> Task to complete
Collect each line of the records containing the string "payment".

[Version difference data]
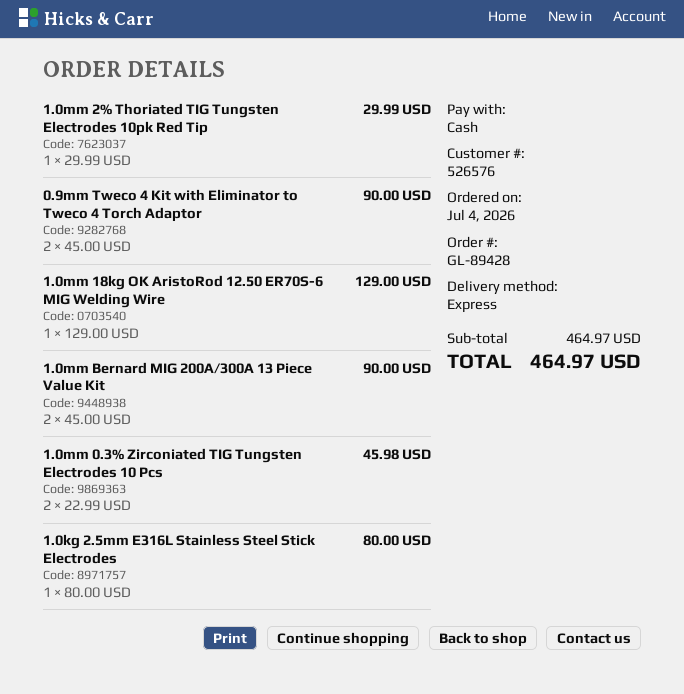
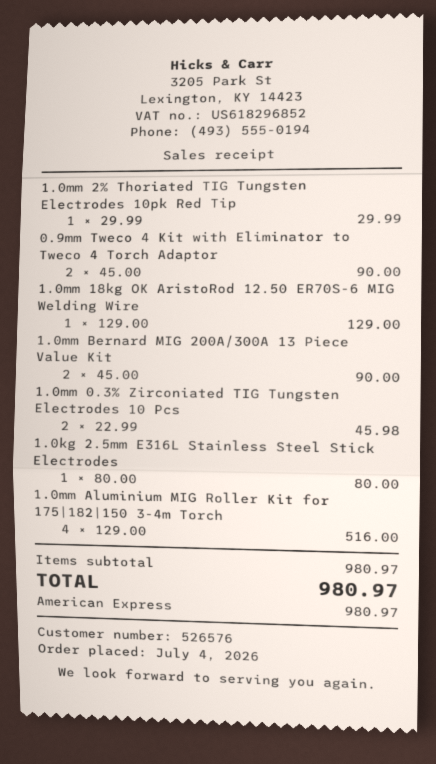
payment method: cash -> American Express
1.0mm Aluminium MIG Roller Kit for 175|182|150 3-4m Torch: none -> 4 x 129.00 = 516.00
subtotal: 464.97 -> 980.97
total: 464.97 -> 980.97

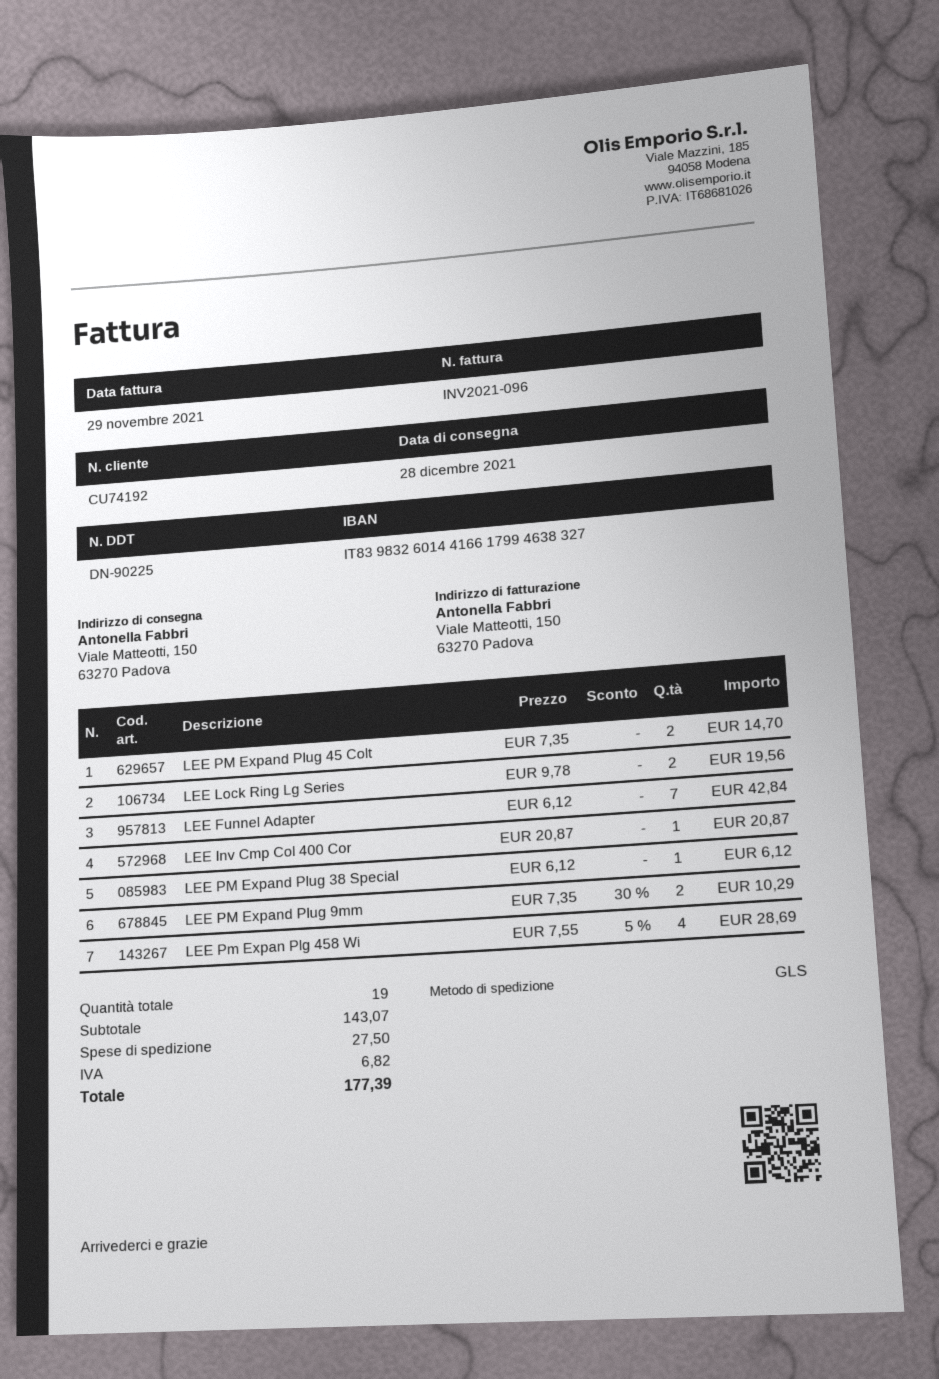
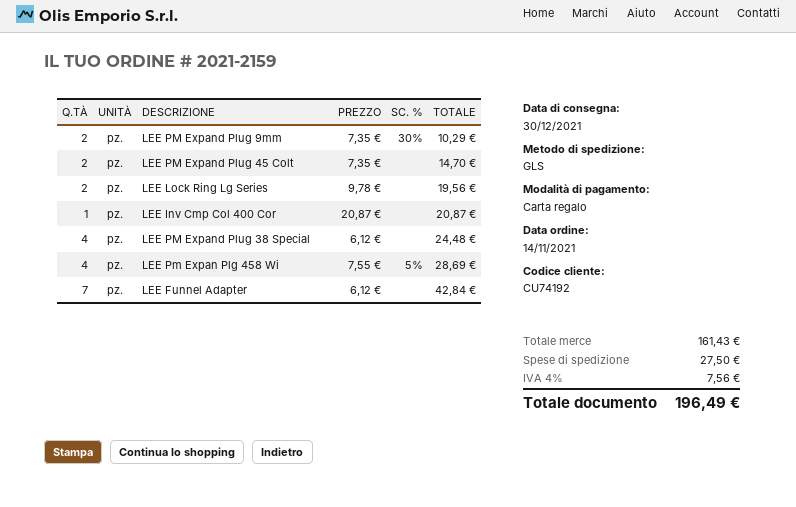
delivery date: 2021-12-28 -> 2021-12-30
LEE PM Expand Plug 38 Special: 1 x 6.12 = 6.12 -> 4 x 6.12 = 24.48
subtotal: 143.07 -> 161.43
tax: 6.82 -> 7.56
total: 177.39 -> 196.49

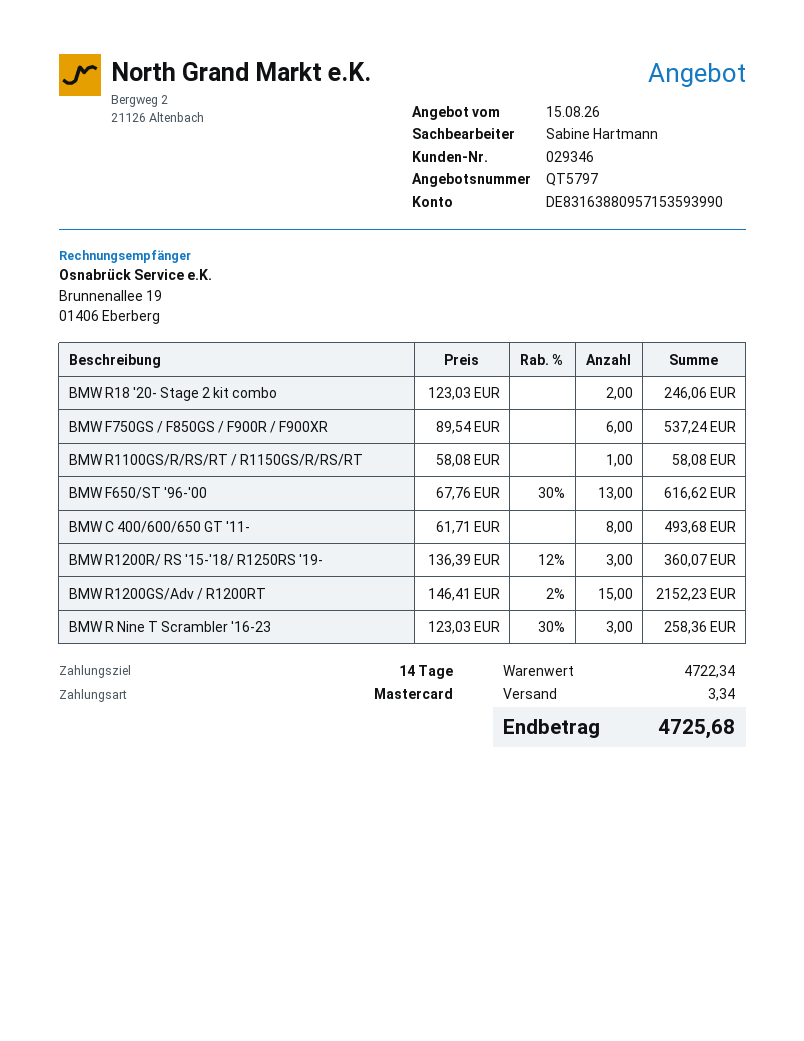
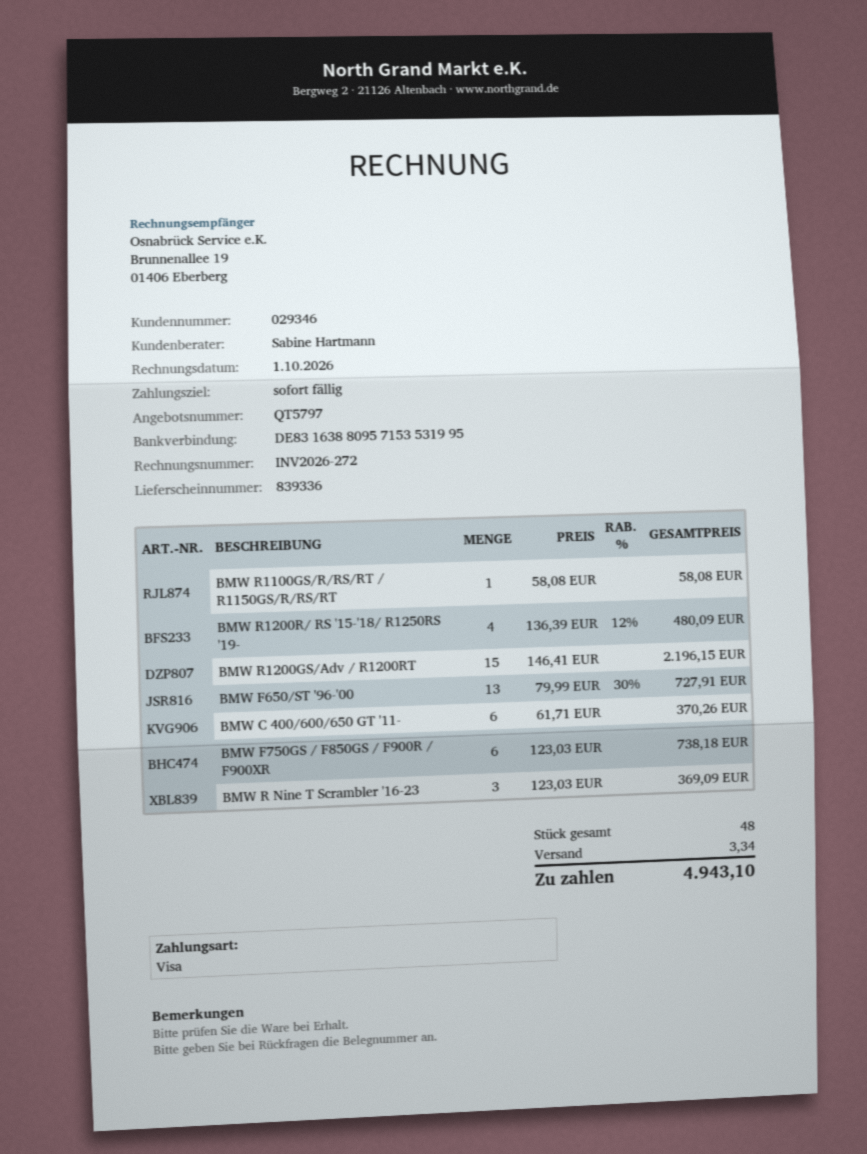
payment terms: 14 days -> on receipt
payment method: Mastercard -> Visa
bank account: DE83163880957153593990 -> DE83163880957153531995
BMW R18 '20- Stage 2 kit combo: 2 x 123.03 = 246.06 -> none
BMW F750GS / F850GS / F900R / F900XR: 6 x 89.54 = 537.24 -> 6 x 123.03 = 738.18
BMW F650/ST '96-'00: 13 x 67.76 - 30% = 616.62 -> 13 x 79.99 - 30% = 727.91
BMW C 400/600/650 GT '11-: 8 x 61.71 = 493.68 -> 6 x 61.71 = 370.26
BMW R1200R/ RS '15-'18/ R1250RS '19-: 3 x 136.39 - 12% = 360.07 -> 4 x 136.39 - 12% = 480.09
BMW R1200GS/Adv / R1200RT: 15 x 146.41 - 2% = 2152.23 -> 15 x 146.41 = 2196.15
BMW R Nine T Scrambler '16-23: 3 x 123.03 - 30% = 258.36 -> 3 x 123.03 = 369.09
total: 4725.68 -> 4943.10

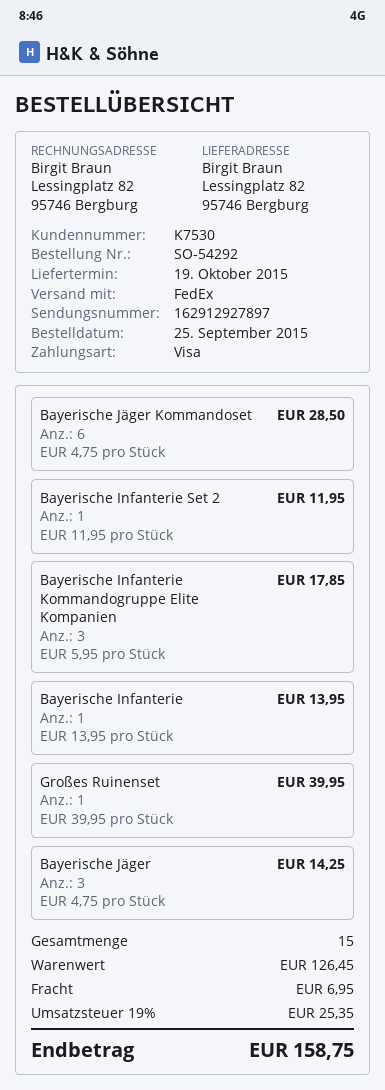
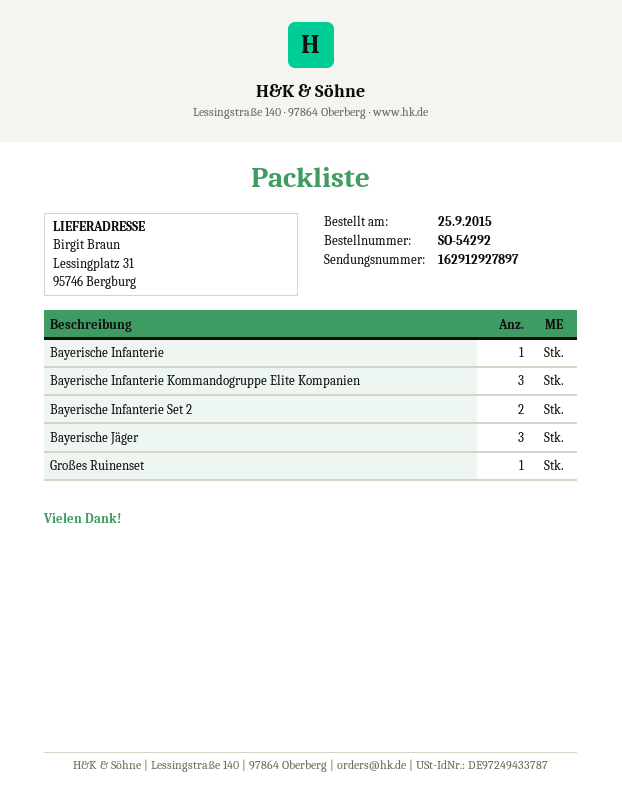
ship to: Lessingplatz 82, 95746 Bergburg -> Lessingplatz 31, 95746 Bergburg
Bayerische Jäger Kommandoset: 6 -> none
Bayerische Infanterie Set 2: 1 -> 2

> Completed exercise
payment method: cash -> American Express
payment terms: 14 days -> on receipt
payment method: Mastercard -> Visa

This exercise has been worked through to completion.